Here are 22 reasons to put this event on your calendar and celebrate all the single people in your life, regardless of whether you are one of them.

  1. We need Singles Week because single people account for nearly half of all adults in the U.S., 18 and older. Continuing a trend ongoing for decades, the percentage of married adults is decreasing while the percentage of adults who have never been married is increasing. As of the most recent data, for 2021, there are 122 million adults in the U.S., 18 and older, who are not married (divorced, separated, widowed, or always single). That’s nearly half–48.2 percent–of all adults.
  2. We need it because living single is how we spend the better part of our adult lives. Americans now spend more years unmarried than married. But even if we spent only a sliver of our lives single, we should be able to use that sliver to pick any door or puncture any myth.
  3. We need it because what it means to live single has changed dramatically over the past half-century, but our perceptions have not caught up. Bogus stereotypes rule, and they need to be dethroned.

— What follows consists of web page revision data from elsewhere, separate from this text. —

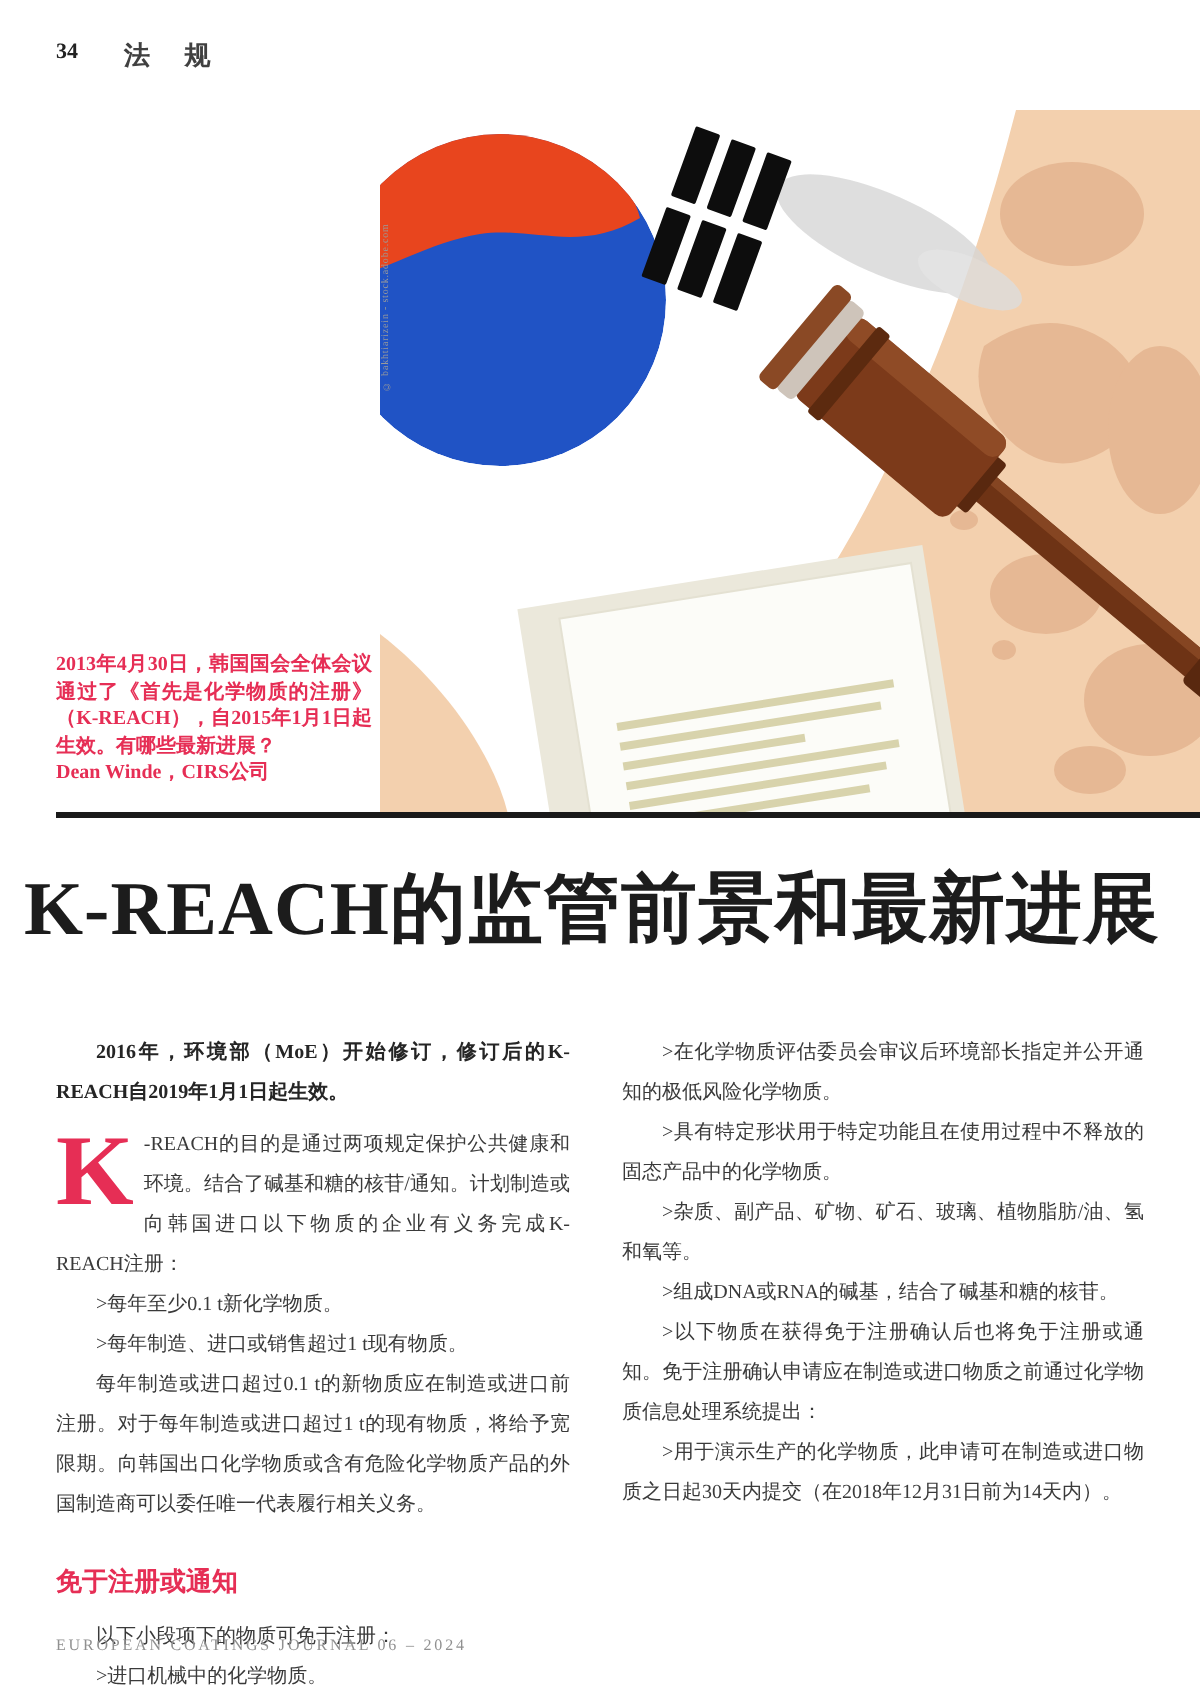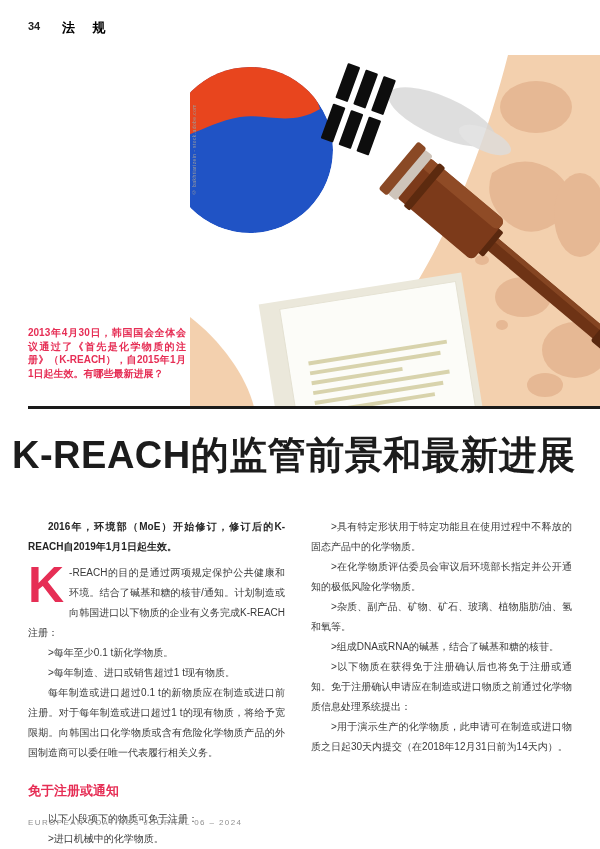--- a/index.html
+++ b/index.html
@@ -5,7 +5,7 @@
   html,body{margin:0;padding:0;background:#fff;}
   #page{
     position:relative;width:600px;height:849px;background:#ffffff;
-    overflow:hidden;font-family:Liberation Sans, sans-serif;
+    overflow:hidden;font-family:Liberation Serif, serif;
   }
   
   .pg-num{position:absolute;left:28px;top:20px;font-size:11px;font-weight:bold;color:#222;}

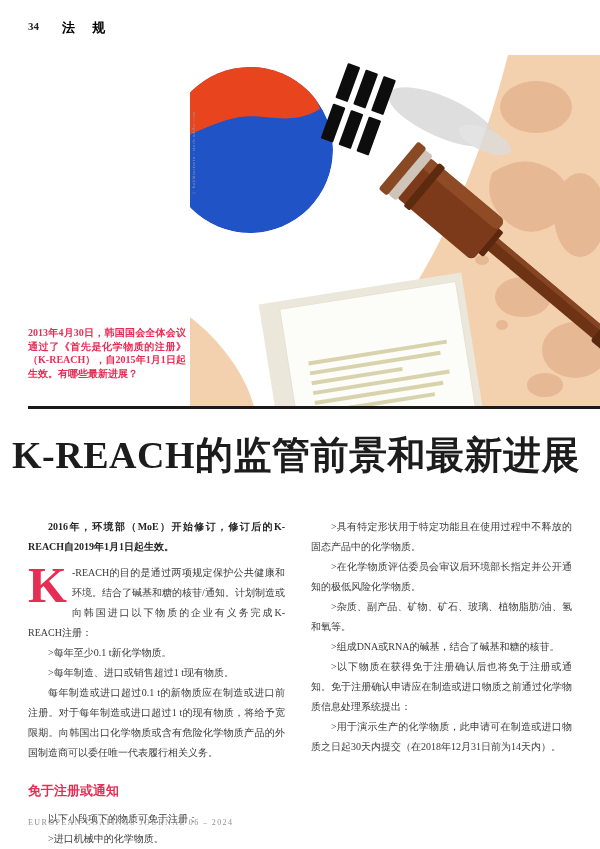--- a/index.html
+++ b/index.html
@@ -10,7 +10,7 @@
   
   .pg-num{position:absolute;left:28px;top:20px;font-size:11px;font-weight:bold;color:#222;}
   .section-label{position:absolute;left:62px;top:19px;font-size:13px;font-weight:bold;
-    color:#000000;letter-spacing:7px;}
+    color:#404040;letter-spacing:7px;}
   
   .hero{position:absolute;left:190px;top:55px;width:410px;height:352px;overflow:hidden;}
   .hero svg{display:block;}

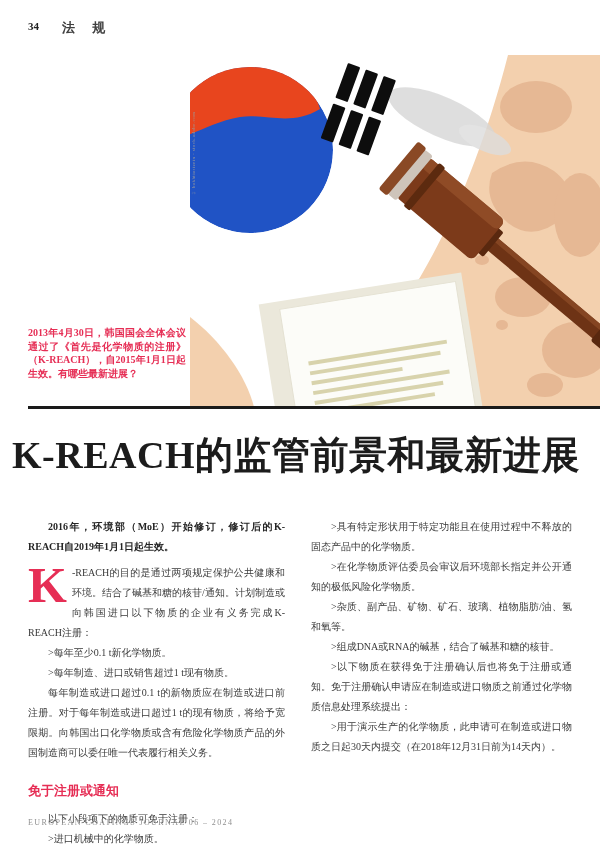--- a/index.html
+++ b/index.html
@@ -121,6 +121,7 @@
 
   <div class="standfirst">
     <p style="margin:0;">2013年4月30日，韩国国会全体会议通过了《首先是化学物质的注册》（K-REACH），自2015年1月1日起生效。有哪些最新进展？</p>
+    <p class="byline" style="margin:0;">Dean Winde，CIRS公司</p>
   </div>
 
   <div class="rule"></div>

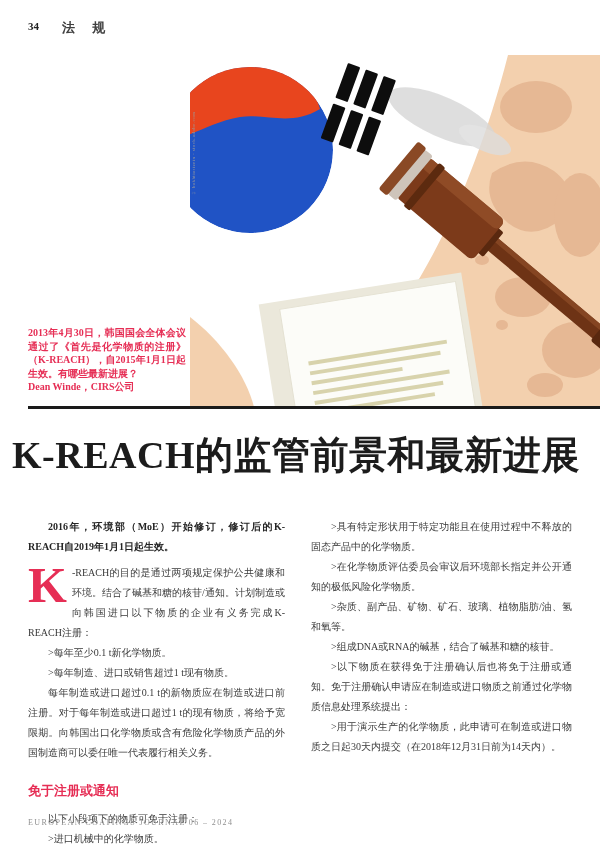--- a/index.html
+++ b/index.html
@@ -140,8 +140,8 @@
   </div>
 
   <div class="col col-right">
+    <p>&gt;在化学物质评估委员会审议后环境部长指定并公开通知的极低风险化学物质。</p>
     <p>&gt;具有特定形状用于特定功能且在使用过程中不释放的固态产品中的化学物质。</p>
-    <p>&gt;在化学物质评估委员会审议后环境部长指定并公开通知的极低风险化学物质。</p>
     <p>&gt;杂质、副产品、矿物、矿石、玻璃、植物脂肪/油、氢和氧等。</p>
     <p>&gt;组成DNA或RNA的碱基，结合了碱基和糖的核苷。</p>
     <p>&gt;以下物质在获得免于注册确认后也将免于注册或通知。免于注册确认申请应在制造或进口物质之前通过化学物质信息处理系统提出：</p>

  4. We need it because fairy tales can come true; it can happen to you if you are a plastic Barbie or Ken doll or you play one on TV. If you are a real person, 18 studies show, you are no more likely to become lastingly happier if you marry than you were when you were single. More people need to know that.
  5. We need Singles Week to underscore another message: Single life is not just a “good enough” life. It can be a great life, and for some people, the very best life.

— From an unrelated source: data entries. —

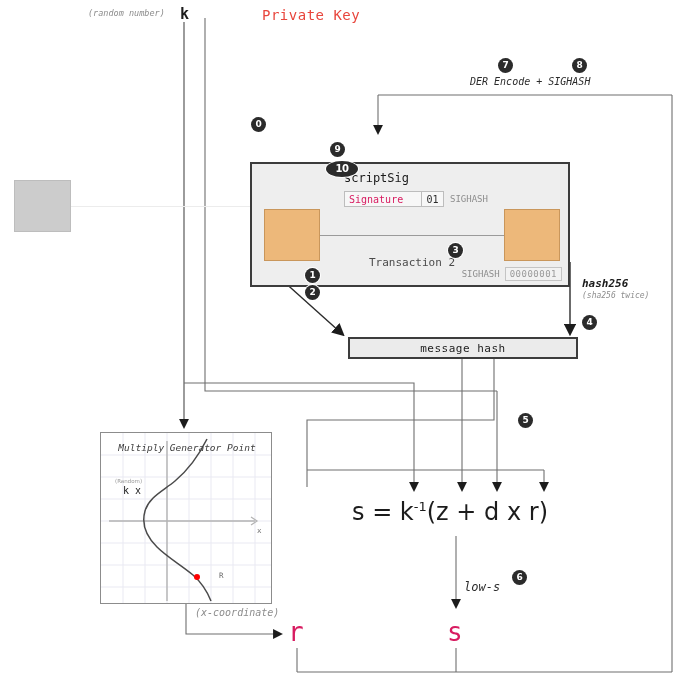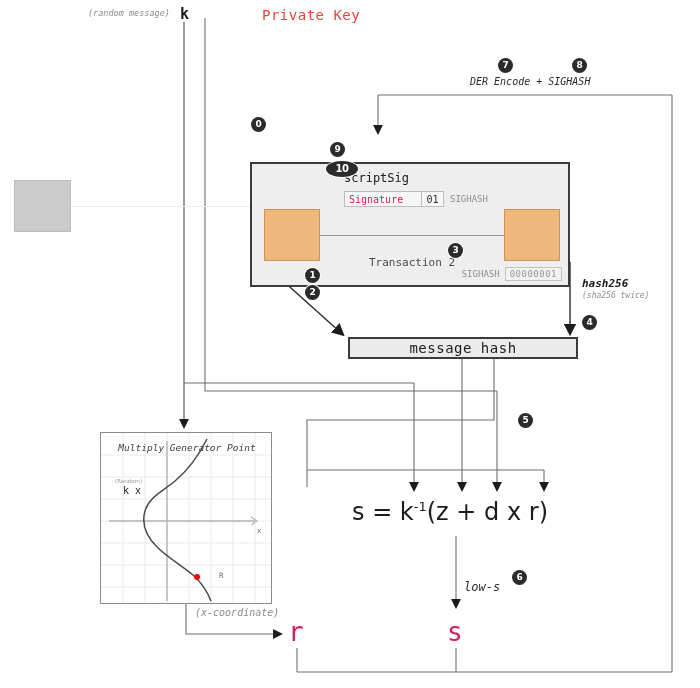--- a/index.html
+++ b/index.html
@@ -156,7 +156,7 @@
 <div class="abs" id="prev-out-box"></div>
 <div class="abs" id="prev-out-wire"></div>
 
-<div class="abs mono ital" id="random-number">(random message)</div>
+<div class="abs mono ital" id="random-number">(random number)</div>
 
 <div class="abs mono" id="k-letter">k</div>
 

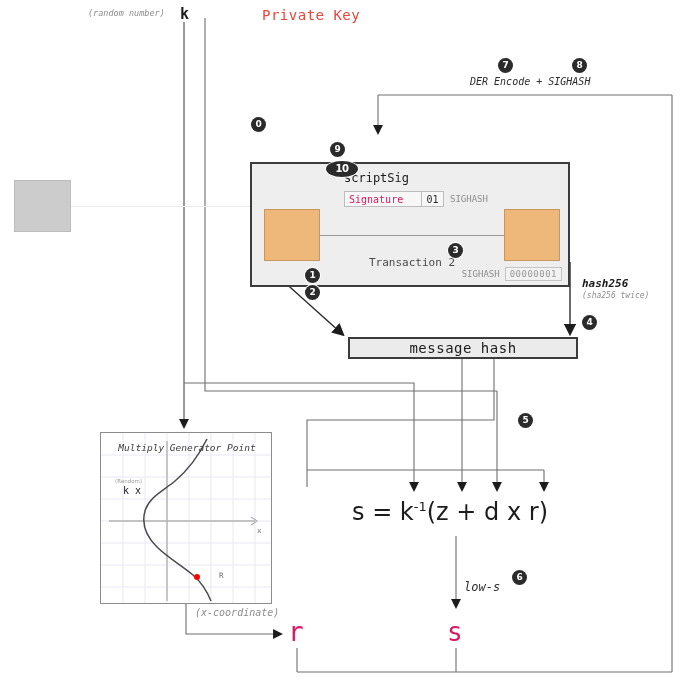--- a/index.html
+++ b/index.html
@@ -70,7 +70,7 @@
     left:348px;top:337px;width:230px;height:22px;background:#ebebeb;
     border:2px solid #3c3c3c;box-sizing:border-box;
     display:flex;align-items:center;justify-content:center;
-    font-size:14px;color:#1c1c1c;letter-spacing:0.5px;
+    font-size:11px;color:#1c1c1c;letter-spacing:0.5px;
   }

  6. We need it to nudge the media and our creative types to do better. Single people are interested in far more than just unsingling themselves; in fact, half of the solo single people in the U.S. are not interested in a romantic relationship or even a date! Where are those single people living their lives fully, joyfully, and unapologetically in our movies, TV shows, songs, and books? Where are they in news accounts of the latest demographic trends?
  7. We need it because our educational institutions–those colleges and universities that should be at the leading edge of scholarship and critical thinking–have been just as smitten by the marital mythology as the rest of society. Those bastions of higher learning are filled with courses, degree programs, textbooks, journals, endowed chairs, research funding, and all the other components of the intellectual industry that is the study of marriage. As for the other 48 percent of the adult population, we’re still waiting for the scholarly spotlight to shine as brightly on us.

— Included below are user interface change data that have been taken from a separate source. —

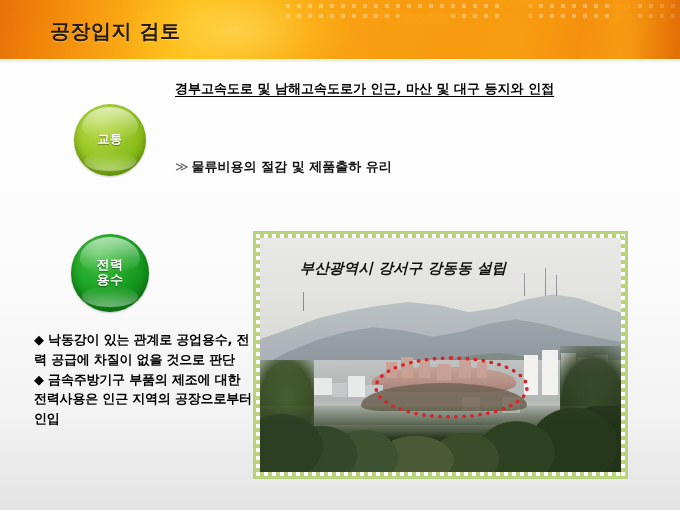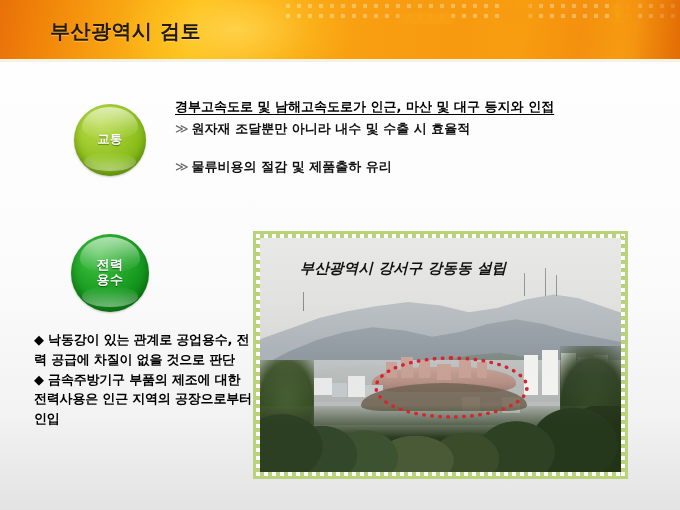--- a/index.html
+++ b/index.html
@@ -328,7 +328,7 @@
   <div class="header-dots-mask2"></div>
   <div class="header-shade-r"></div>
 </div>
-<div class="header-title">부산광역시 검토</div>
+<div class="header-title">공장입지 검토</div>
 <div class="header-underline"></div>
 
 <div class="circle" id="circle-traffic">

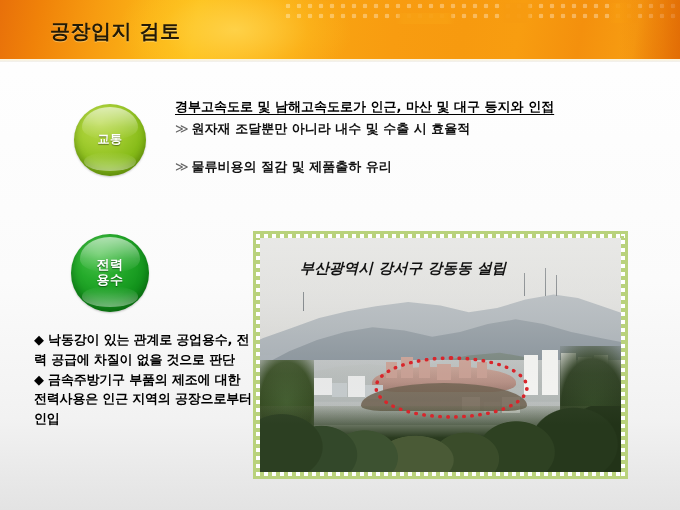--- a/index.html
+++ b/index.html
@@ -174,7 +174,7 @@
   }
   .sub-line .chev { color: #666666; font-weight: normal; margin-right: 3px; }
 
-  #block-traffic-1 { left: 175px; top: 98px; }
+  #block-traffic-1 { left: 175px; top: 80px; }
   #block-traffic-2 { left: 175px; top: 154px; }
 
   

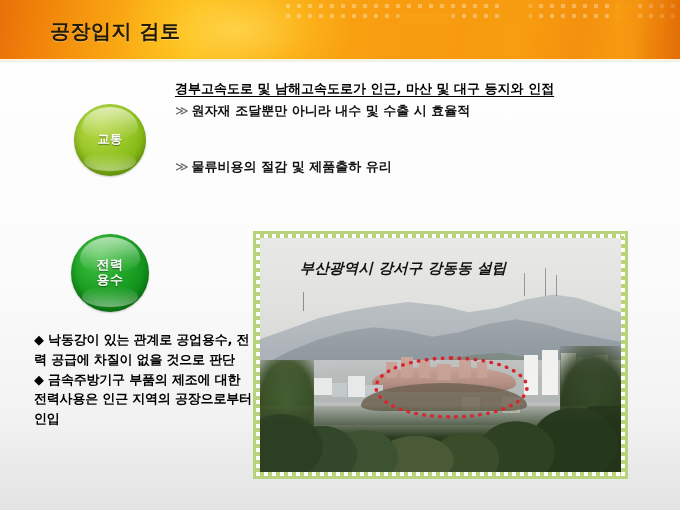--- a/index.html
+++ b/index.html
@@ -337,9 +337,6 @@
 
 <div class="txt-block" id="block-traffic-1">
   <div class="head-line">경부고속도로 및 남해고속도로가 인근, 마산 및 대구 등지와 인접</div>
-  <div class="sub-line">
-    <span class="chev">≫</span><span>원자재 조달뿐만 아니라 내수 및 수출 시 효율적</span>
-  </div>
 </div>
 
 <div class="txt-block" id="block-traffic-2">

  8. We need it because we are shorted on the 1,136 federal benefits, protections, and privileges available only to legally married people. We need it because there is housing discrimination, tax penalties, pay disparities, and other high and discriminatory costs to living single.
  9. We need it not just for the privileges and protections but also for the opportunities to give and to care. Because I am single and don’t have any children, no one can take time off under the Family and Medical Leave Act (FMLA) to care for me if I fall ill. That’s a missing protection. But I also can’t take time off under the same Act to care for someone important to me, such as a sibling, a nephew, or a close friend.
  10. We need it because there are 122 million of us, and even without any of the opportunities offered to married people by policies such as FMLA, we are doing more than our share. In some significant ways, more of the work of holding together our networks, families, and communities, sustaining intergenerational ties, and caring for people who cannot care for themselves is done by single people than by married people.
  11. We need it because we have untapped political potential. Single people have been voting at lower rates for too many years than married people. If that changed, so would some of the most regressive policies in the nation.
  12. We need it because if single life were taken more seriously, then the relationship life of all people, single and married, and everyone in between or on the side or undecided, would be expanded and enriched. Follow the finger of married people as they point to an important person in their life, and you will end up staring at a spouse. Follow a single person's finger, and you may find yourself gazing at a close friend, a sibling, a cousin, a mentor, or a neighbor. Look more closely at that person, and maybe you will newly appreciate the importance of the entire category that person represents. Friendship, not marriage, is the key relationship of the 21st century.
  13. We need it because single people who live solo can show us that living alone is not the same as feeling alone. They remind us of something that is too seldom acknowledged in a society that so celebrates the buzz of social life, something that people of all marital statuses can appreciate – that solitude can be sweet.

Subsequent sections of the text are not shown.